Search code examples
c++vectorizationsimdiccauto-vectorization

Intel Auto-Vectorization Trip Count Explanation?


I've done quite a bit of thread-level and process-level parallelism and now I'm trying to get into instruction level parallelism with the Intel C++ Compiler which is being quite a challenge.

While doing some auto-vectorization of loops and analysing the compiler logs I found some "Estimate of max trip count of loop" that I can't quite figure out.

Example:

double a[100],x[100],y[100]
...
for (i=0; i< 100; i++) {
   a[i] = x[i] + y[i];
}

This loop outputs a Estimate of max trip count of 12 trips. I read somewhere that the vectorisation process can process a total of 8 elements per trip, as long has the cost of the process of each cycle is less that 6 u-operations, from what i can tell, this example loop has a cost of 1 store, 2 reads and 1 arithmetic operation.

So in theory, my trip count should be 100/8 = 12.5 trips, therefore, 13 trips.

Is this a round up made by the compiler?

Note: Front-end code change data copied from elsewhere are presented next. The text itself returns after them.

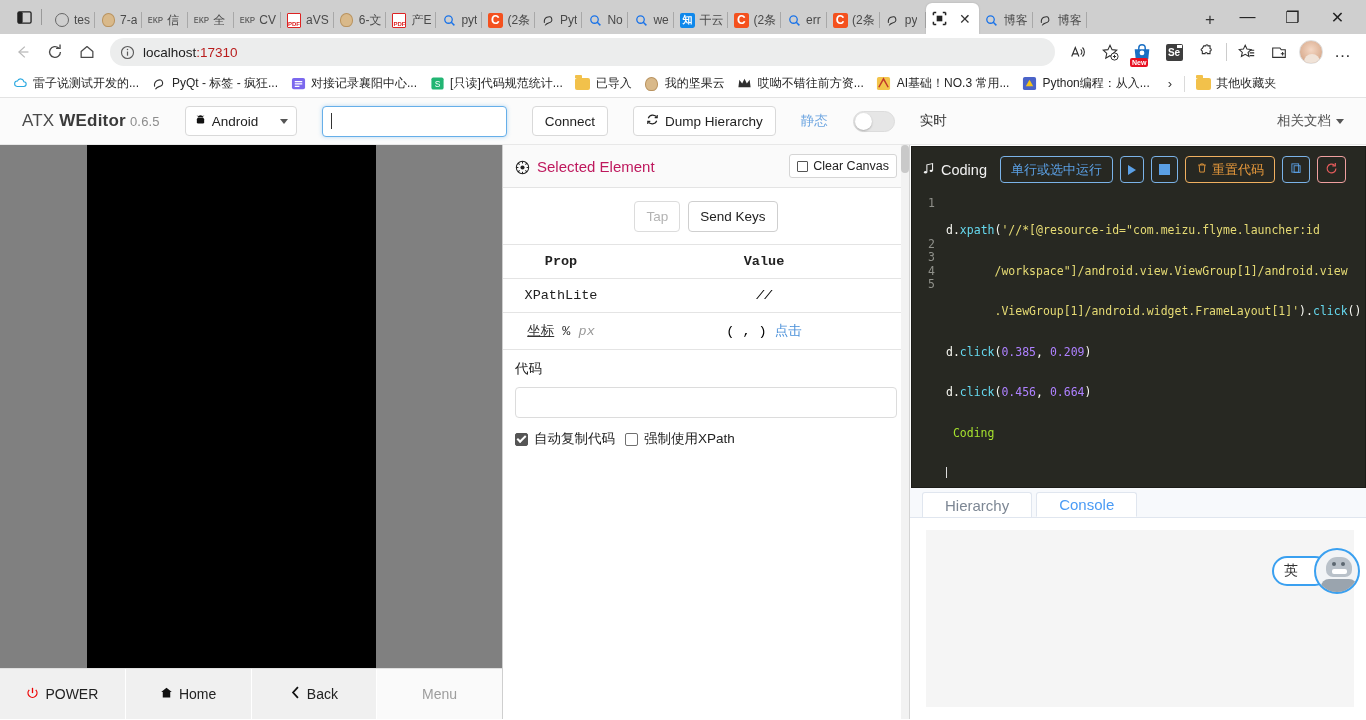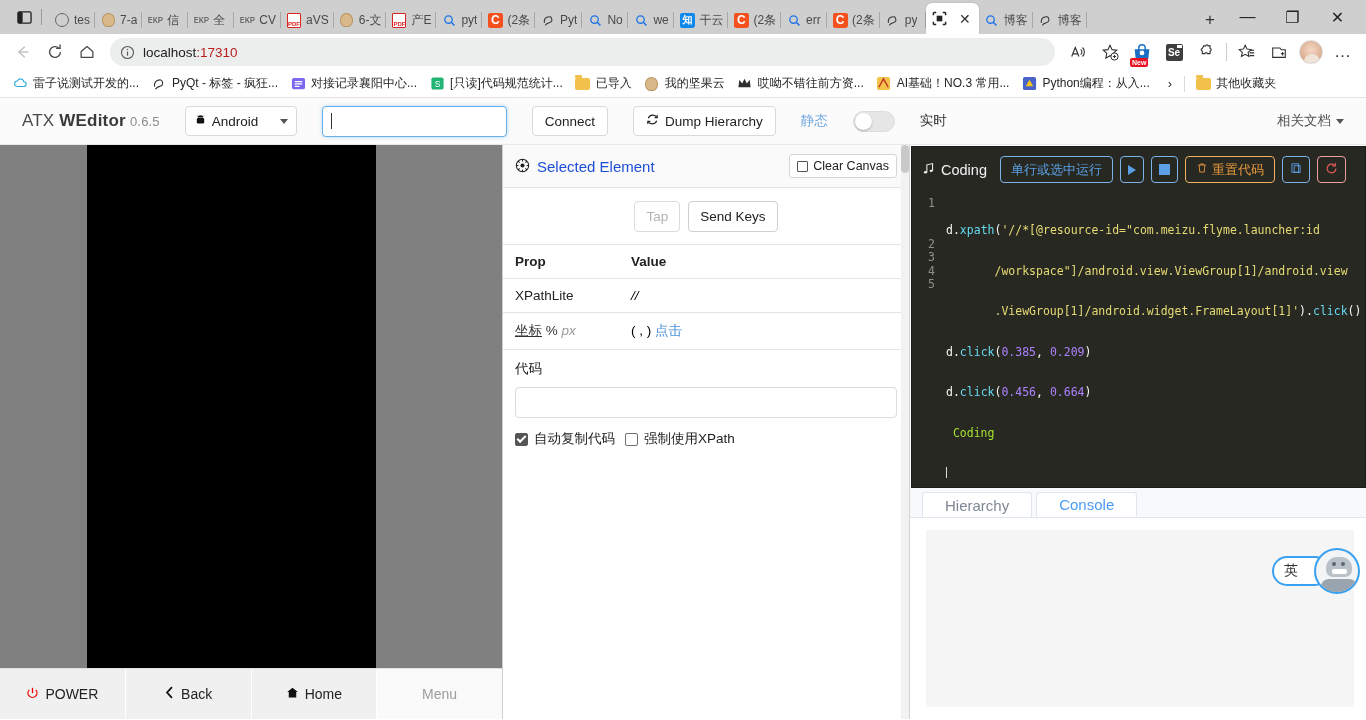"Selected Element" #inspector-header .title { align-items: flex-start -> flex-end; color: #1d4ed8 -> #be185d }
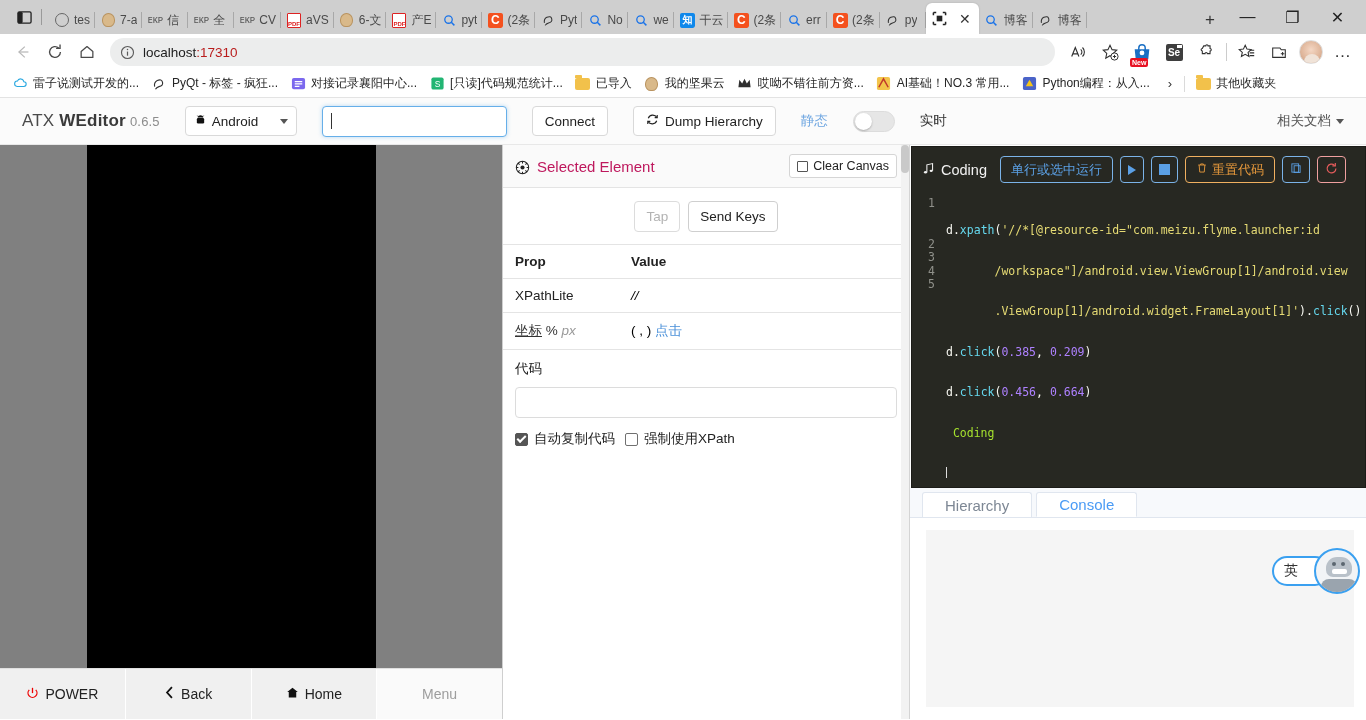"Prop" #prop-table th, #prop-table td { font-family: none -> Liberation Mono, monospace; text-align: left -> center }
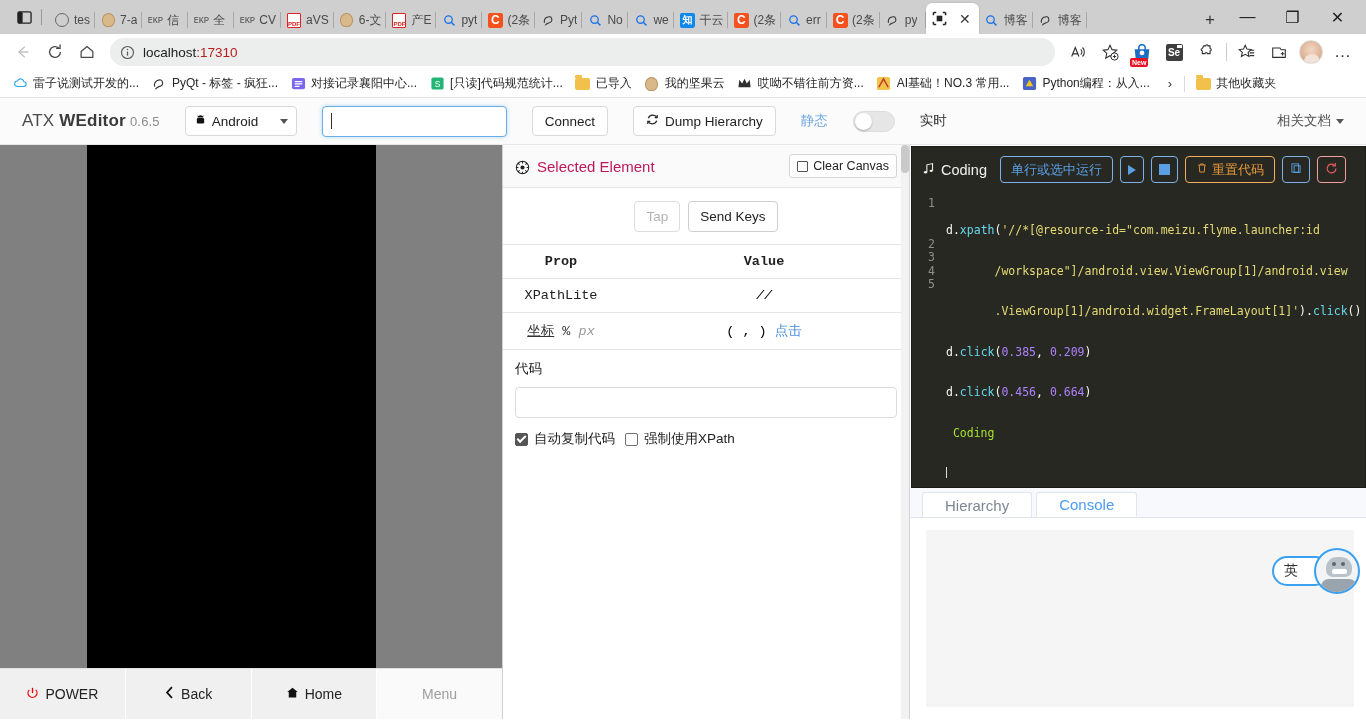"Back" div.dev-nav-btn { order: before "Home" -> after "Home" }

Or is there any other optimization going on in the background that allows the process to take less than 13 trips?

One more question, is my 6 u-operations per cycle assumption correct? Are there any cases when this does not apply?

Thanks in advance


Solution

  • Rather than get caught up in how Intel implements each loop let's try and answer your question about instruction level parallelism.

    Your operations is limited by the read and writes so you can ignore the arithmetic in determining the number of cycles. Here is what Core2 through Broadwell can do:

    Core2:   two 16 byte reads one 16 byte write per 2 clock cycles     -> 24 bytes/clock cycle
    SB/IB:   two 32 byte reads and one 32 byte write per 2 clock cycles -> 48 bytes/clock cycle
    HSW/BDW: two 32 byte reads and one 32 byte write per clock cycle    -> 96 bytes/clock cycle
    

    The total number of bytes being read and written is sizeof(double)*100*3=2400. So a quick estimate of the time it will take is

    Core2:   2400/24 = 100 clock cycles
    SB/IB:   2400/48 =  50 clock cycles
    HSW/BDW: 2400/96 =  25 clock cycles
    

    Now the question is how to implement this for full bandwidth.

    For Core2 through Ivy Bridge one of the loads can be fused with one of the addition to cost one micro-fused micro-op. The other load costs one micro-op and the load one micro-op. If you want to do this every iteration you need to decrease a pointer and do a conditional jump as well. Since Nehalem, these can macro-fuse so the total number of micro-fused/macro fused operations per iteration is:

                                Core2          Nehalem through Broadwell
    vector add + load               1          1
    vector load                     1          1
    vector store                    1          1
    scalar add                      1          ½
    conditional jump                1          ½  
    --------------------------------------------
    total                           5          4
    

    For Core2 through Ivy Bridge either both loads need the same port or the load and store need the same port. This requires two clock cycles. For Haswell/Broadwell it's possible to due this every clock-cycle. However, due to limitations on port 7 only statically allocated arrays can achieve this using absolute-32 bit address + offset addressing (which incidentally is not possible on OSX). So for Haswell/Broadwell if the array is not statically allocated you either have to unroll the loop to do your operation every clock cycle or it takes 1.5 clock cycles per iteration. Here is a summary of the clock cycles per iteration for each processor:

    Core2:   5 fused micro-ops/every two clock cycles
    SB/IB:   4 fused micro-ops/every two clock cycles
    HSW/BDW: 4 fused mirco-ops/every clock cycle for statically allocated array
    HSW/BDW: 4 fused mirco-ops/every 1.5 clock cycles for non-statically allocated arrays
    

    If you used stack allocated arrays you can probably safely read past the end of the buffer. Otherwise you should pad your arrays to the SIMD width. The number of iterations of the loop is then:

    SSE2: (100+1)/2 = 51
    AVX:  (100+3)/4 = 26
    

    The Intel compiler in my experience unrolls twice so that would half the number of iterations. The number of iterations unrolling twice is

    SSE2: (100+3)/4 = 26
    AVX:  (100+7)/8 = 13
    

    Finally, in terms of clock cycles it's

    Core2:     51*2   = 102 clock cycles
    SB/IB:     26*2   =  51 clock cycles
    HSW/BDW:   26*1.5 =  39 clock cycles for non-statically allocated arrays no-unroll
    HSW/BDW:   26*1   =  26 clock cycles for statically allocated arrays no-unroll
    HSW/BDW:   26*1   =  26 clock cycles with full unrolling